As the mayor of Kapuskasing for some 10 years I worked with a group of northern mayors from North Bay to Hearst who were committed to improving the delivery of health services to the people of northern Ontario. In particular we worked very hard to impress upon the provincial government at that time the necessity for introducing a dedicated air ambulance service using jet aircraft. These books are available to anyone; it is all in there.

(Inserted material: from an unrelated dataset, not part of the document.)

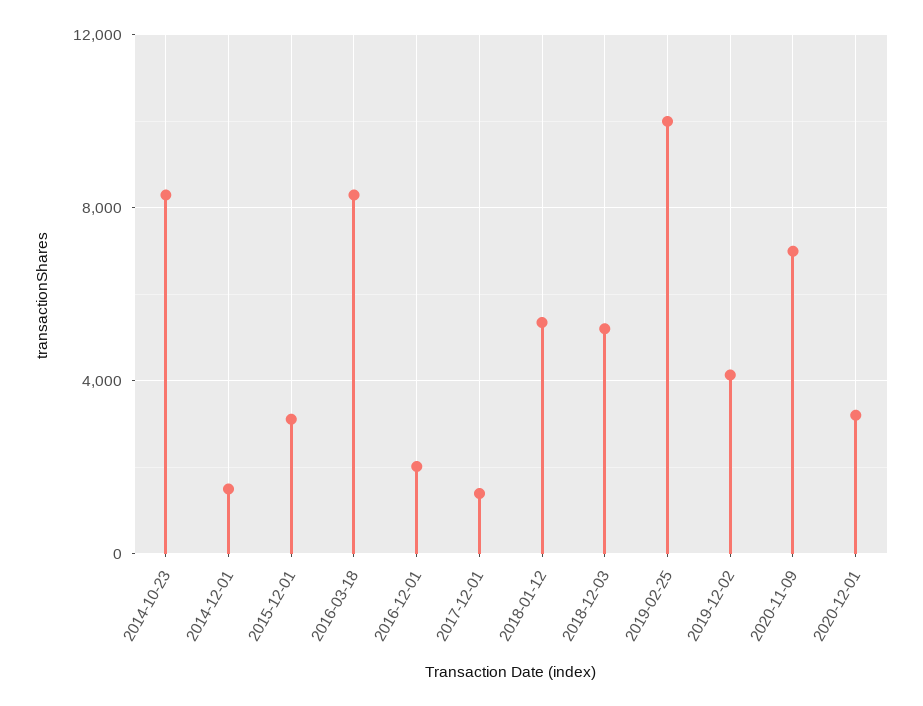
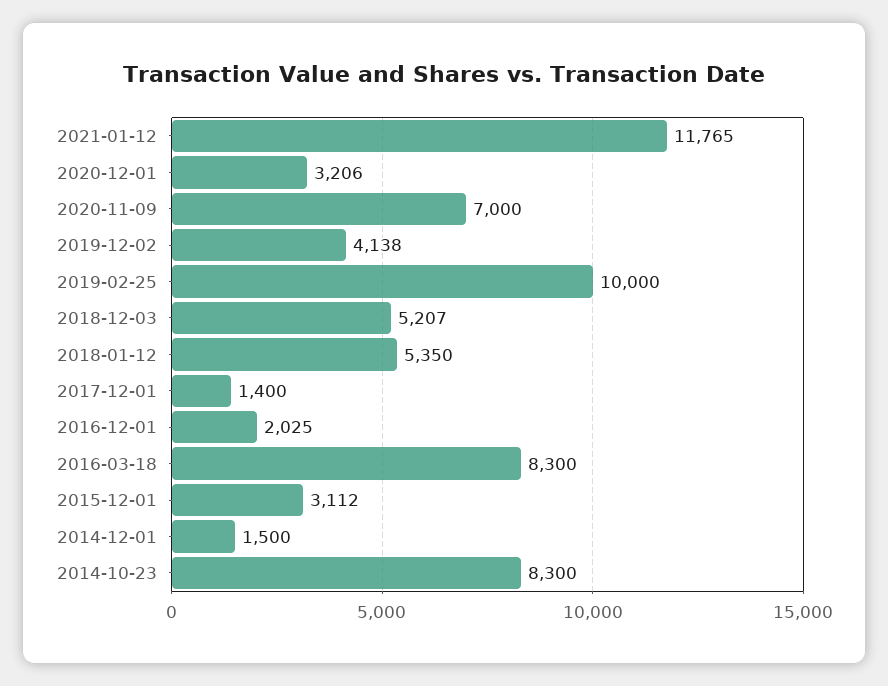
2021-01-12: none -> 11765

Mr. Conway: Give them to the Premier.

Mr. Piché: He has a copy already. In fact, he had the first copy.

Interjections.

The Acting Speaker: Order.

Mr. Piché: The reason we laid such great emphasis on this service was that the system then in place, which relied on chartered aircraft, was poorly equipped, unco-ordinated, undependable, slow and dangerous to both patients and staff. The only positive things that could be said about it were that the air crew and medical personnel involved were skilled and dedicated and that the service was better than nothing.

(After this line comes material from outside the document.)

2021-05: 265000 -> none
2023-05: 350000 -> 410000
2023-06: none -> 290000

The Acting Speaker: I would ask the honour- able member to tie his remarks in to the bill.

Mr. Piché: These are my opening remarks, which I am coming back to. Let me illustrate the kinds of conditions that existed at that time and that were typical of the service before the introduction of our present system. In September 1977 a Kapuskasing municipal employee shattered his leg in an accident and had to be rushed to Toronto for treatment.

On the flight to Toronto, accompanied only by an orderly on the plane with no medical equipment or drugs, the patient's leg began to swell inside its cast, causing him extreme pain. The pilot had to land at Sudbury, and the patient was rushed to the local hospital, where they operated. Communications were so bad that it was not until hours later that the patients doctor in Kapuskasing and the doctor in Toronto awaiting his arrival in order to operate learned what had happened. The patient did eventually get to Toronto, where a second operation was necessary and took place.

Another example is of a nurse who made a five hour trip from Thunder Bay to Toronto aboard a small Piper Aztec with an acutely ill elderly patient on board. Again the plane was very poorly equipped, and no drugs or painkillers were supplied. The temperature on the plane could not be controlled, and the pilot and the nurse had to share the one flashlight on board. The nurse used it to check her patient's lifelines and vital signs, the pilot to read his navigation charts and to check for ice on the wings.

Interjections.

The Acting Speaker: Order.

Mr. Piché: These circumstances were not rarities; they were the rule rather than the exception before the present service. I could go on, but I believe these examples suffice to indicate that in the past the only merciful aspect of the mercy flights came with a successful landing. Fortunately, the Minister of Health saw the need and responded positively to our request for improved service. As a result of government action a dedicated air ambulance system for northern Ontario was initiated on July 6, 1981.

Interjections.

The Acting Speaker: Order.

Mr. Piché: This system, built around five aircraft, both fixed wings and helicopters, is in my opinion the best service of its kind in Canada if not in North America. This year the air ambulance system will make a projected total of 5,745 patient transfers. Of this total, 1,706 will be carried out by scheduled aircraft, 2,554 by charters and 1,485 by dedicated air ambulance. In northern Ontario dedicated air ambulances will make 300 patient transfers out of Sudbury, 330 out of Thunder Bay, 422 out of Timmins and 433 from Sioux Lookout.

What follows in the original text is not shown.